■ **REQUIREMENT**
If "icon" shows up in a line of the material, return that line.

[RECORD EXTRACTS — start]

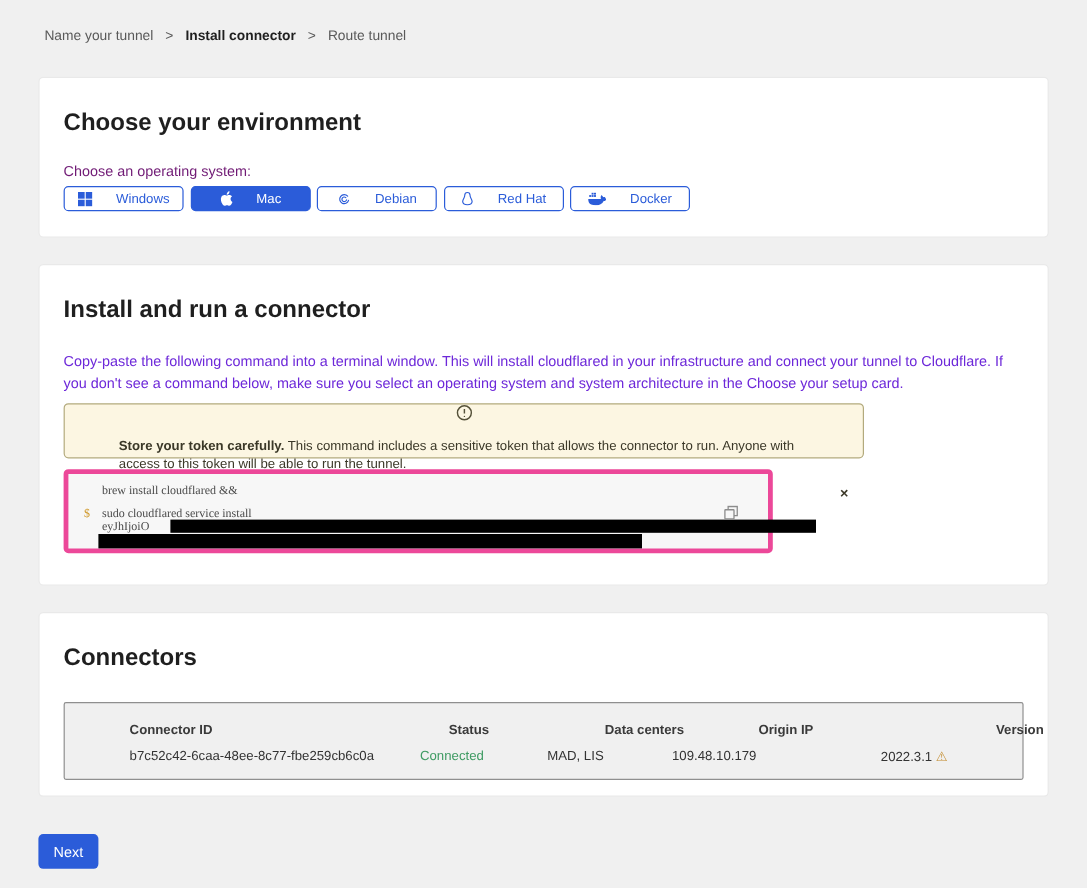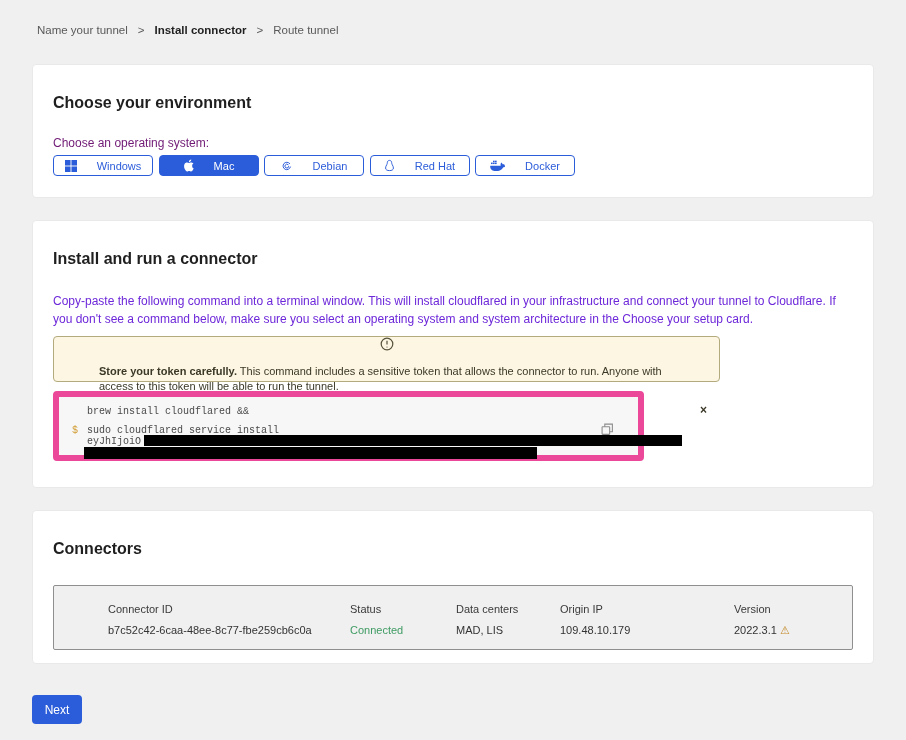--- a/index.html
+++ b/index.html
@@ -26,21 +26,21 @@
   
   .card {
     width: 842px;
     margin-left: 32px;
     background: #ffffff;
     border: 1px solid #e9e9e9;
     border-radius: 4px;
     padding: 0 20px;
   }
   .card h2 {
-    font-size: 16px;
+    font-size: 20px;
     line-height: 17px;
     color: #1f1f1f;
     font-weight: bold;
   }
   #card-environment { margin-top: 28px; height: 134px; padding-top: 29px; }
   #card-install     { margin-top: 22px; height: 268px; padding-top: 29px; }
   #card-connectors  { margin-top: 22px; height: 154px; padding-top: 29px; }
 
   
   .os-label { margin-top: 25px; font-size: 12px; color: #701a75; }
@@ -94,23 +94,23 @@
     color: #3b3828;
     cursor: pointer;
     background: none; border: none;
     font-family: "Liberation Sans", sans-serif;
   }
   .code-block {
     position: relative;
     margin-top: 9px;
     width: 591px; height: 70px;
     background: #f7f7f7;
-    border: 6px solid #ec4899;
-    border-radius: 4px;
-    font-family: Liberation Mono, monospace;
+    border: 4px solid #ec4899;
+    border-radius: 4px;
+    font-family: Liberation Serif, serif;
     font-size: 10px;
     color: #4a4a4a;
   }
   .code-block .cl { position: absolute; white-space: nowrap; }
   .cl1 { top: 9px;  left: 28px; }
   .prompt { top: 28px; left: 13px; color: #d09a2d; }
   .cl2 { top: 28px; left: 28px; }
   .cl3 { top: 39px; left: 28px; }
   .bar { position: absolute; background: #000000; }
   .bar1 { top: 38px; left: 85px; width: 538px; height: 11px; }
@@ -128,21 +128,21 @@
     background: #f0f0f0;
     border: 1px solid #8f8f8f;
     border-radius: 2px;
     padding: 17px 0 0 54px;
     font-size: 11px;
   }
   .t-row {
     display: grid;
     grid-template-columns: 242px 106px 104px 174px 1fr;
   }
-  .t-head { font-weight: normal; color: #3a3a3a; }
+  .t-head { font-weight: bold; color: #3a3a3a; gap: 24px; }
   .t-data { margin-top: 9px; color: #333333; }
   .status-connected { color: #3f9b63; }
   .version-warning { color: #c28a2a; font-size: 11px; }
 
   
   .next-btn {
     margin: 31px 0 0 32px;
     width: 50px; height: 29px;
     background: #2b5cd9;
     color: #ffffff;

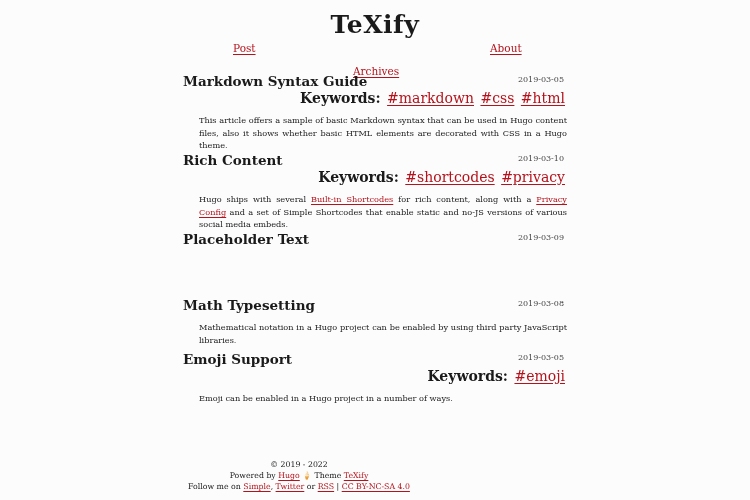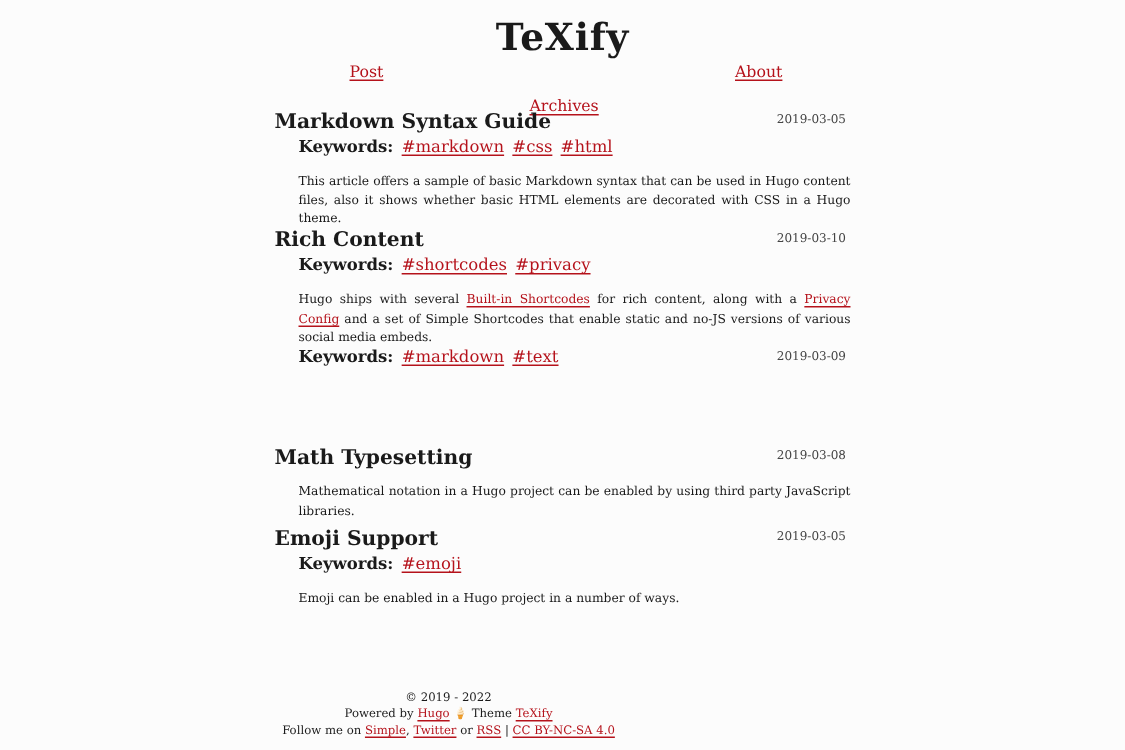--- a/index.html
+++ b/index.html
@@ -12,21 +12,21 @@
   a { color: #b5121b; text-underline-offset: 2px; }
   .site-title {
     position: absolute; top: 10px; left: 0; width: 750px; text-align: center;
     font-size: 25px; font-weight: bold; letter-spacing: 0.5px;
   }
   .nav { position: absolute; top: 42px; left: 0; width: 750px; height: 16px; font-size: 10.5px; }
   .nav a { position: absolute; }
   .post { position: absolute; left: 183px; width: 384px; }
   .post-title { font-size: 13.5px; font-weight: bold; margin: 0; line-height: 18px; }
   .post-date { position: absolute; right: 3px; top: 3px; font-size: 8px; color: #444; }
-  .keywords { margin-left: 16px; font-size: 11px; line-height: 14px; margin-top: 1px; }
+  .keywords { margin-left: 16px; font-size: 14px; line-height: 14px; margin-top: 1px; text-align: right; }
   .keywords b { font-weight: bold; margin-right: 2px; }
   .keywords a { margin-right: 2px; }
   .summary { margin-left: 16px; margin-top: 9px; font-size: 8.2px; line-height: 12.5px; text-align: justify; }
   .footer { position: absolute; top: 459px; left: 0; width: 598px; text-align: center; font-size: 7.8px; line-height: 11px; }
 </style>
 </head>
 <body>
 
 <div class="site-title">TeXify</div>
 
@@ -53,26 +53,22 @@
   <span class="post-date">2019-03-10</span>
   <div class="keywords">
     <b>Keywords:</b>
     <a href="#">#shortcodes</a>
     <a href="#">#privacy</a>
   </div>
   <p class="summary"><span>Hugo ships with several </span><a href="#">Built-in Shortcodes</a><span> for rich content, along with a </span><a href="#">Privacy Config</a><span> and a set of Simple Shortcodes that enable static and no-JS versions of various social media embeds.</span></p>
 </article>
 
 <article class="post" style="top:230px;">
+  <h2 class="post-title">Placeholder Text</h2>
   <span class="post-date">2019-03-09</span>
-  <div class="keywords">
-    <b>Keywords:</b>
-    <a href="#">#markdown</a>
-    <a href="#">#text</a>
-  </div>
 </article>
 
 <article class="post" style="top:296px;">
   <h2 class="post-title">Math Typesetting</h2>
   <span class="post-date">2019-03-08</span>
   <p class="summary" style="margin-top:7px;">Mathematical notation in a Hugo project can be enabled by using third party JavaScript libraries.</p>
 </article>
 
 <article class="post" style="top:350px;">
   <h2 class="post-title">Emoji Support</h2>

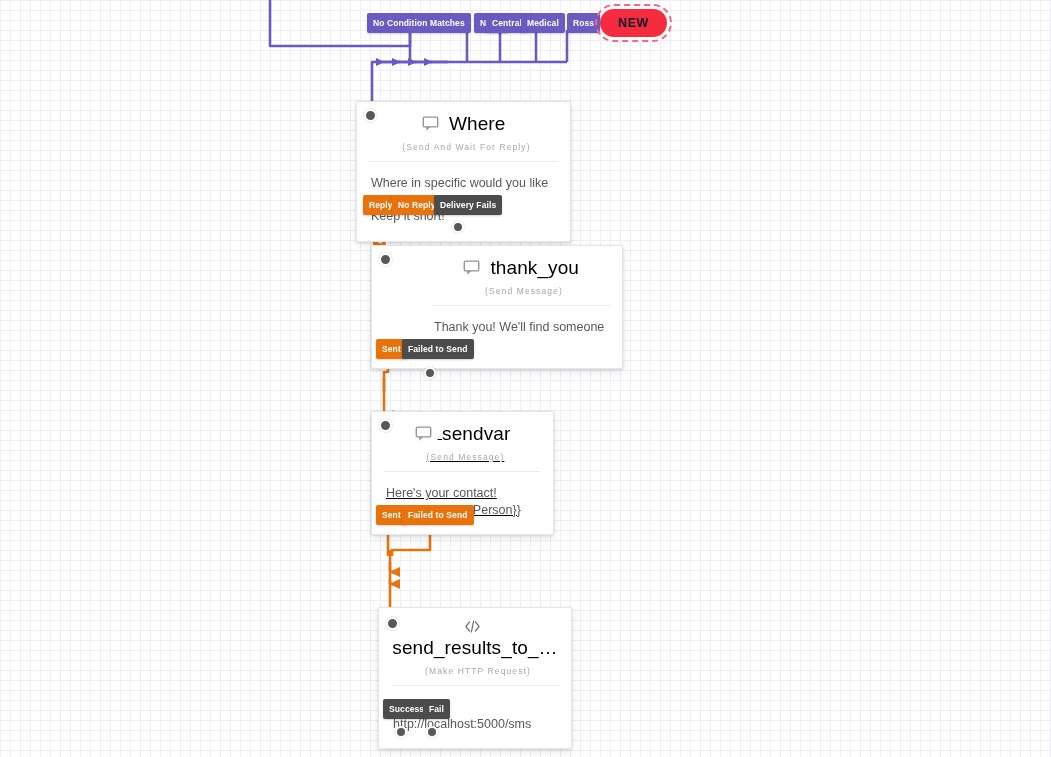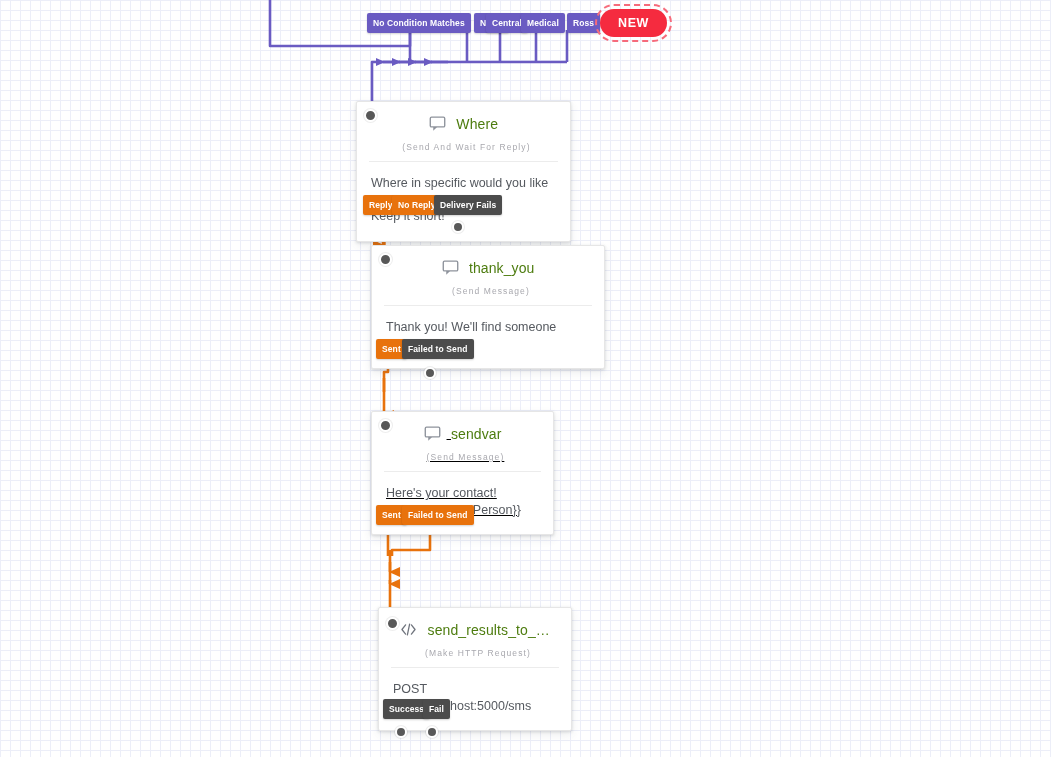--- a/index.html
+++ b/index.html
@@ -38,22 +38,22 @@
     border-radius: 2px;
     box-shadow: 0 1px 3px rgba(60,64,80,0.18), 0 4px 10px rgba(60,64,80,0.09);
     z-index: 5;
   }
   .node-header {
     position: relative;
     padding: 10px 12px 2px 12px;
     text-align: center;
   }
   .node-title {
-    font-size: 14px;
-    color: #4d7c0f;
+    font-size: 19px;
+    color: #000000;
     font-weight: 400;
     letter-spacing: 0.1px;
     display: inline-block;
     vertical-align: middle;
     line-height: 24px;
   }
   .node-title-icon {
     display: inline-block;
     vertical-align: middle;
     margin-right: 6px;
@@ -120,21 +120,21 @@
     background: #585858;
     border: 2px solid #ffffff;
     box-shadow: 0 0 0 1px rgba(0,0,0,0.07);
     z-index: 7;
   }
 
   
   .new-btn {
     position: absolute;
     background: #f52b3f;
-    color: #ffffff;
+    color: #0f172a;
     font-size: 12.5px;
     font-weight: 700;
     letter-spacing: 0.6px;
     border-radius: 999px;
     padding: 7px 18px;
     text-align: center;
     border: none;
     outline: 2px dashed #f66b7b;
     outline-offset: 3px;
     z-index: 9;
@@ -219,21 +219,21 @@
     <div class="node-body">
       <div>Where in specific would you like to go?
 Keep it short!</div>
     </div>
   </div>
   <div class="out-chip chip-orange" style="left:363px; top:195px;">Reply</div>
   <div class="out-chip chip-orange" style="left:392px; top:195px;">No Reply</div>
   <div class="out-chip chip-dark" style="left:434px; top:195px;">Delivery Fails</div>
   <div class="end-dot" style="left:452px; top:221px;"></div>
 
-  <div class="node" id="node-thank-you" style="left:371px; top:245px; width:234px;">
+  <div class="node" id="node-thank-you" style="left:371px; top:245px; width:252px;padding-left:48px;">
     <div class="in-port" style="left:7px; top:7px;"></div>
     <div class="node-header">
       <span class="node-title-icon">
         <svg viewBox="0 0 20 20" width="17" height="17">
           <rect x="1.5" y="2.5" width="17" height="11.5" rx="1.5" fill="none" stroke="#8e939c" stroke-width="1.6"></rect>
           <path d="M5,14 L5,18.5 L9.5,14 z" fill="#8e939c"></path>
         </svg>
       </span>
       <span class="node-title">thank_you</span>
     </div>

[RECORD EXTRACTS — finish]

■ **RESULT OF THIS TASK**
   .node-title-icon {
       <span class="node-title-icon">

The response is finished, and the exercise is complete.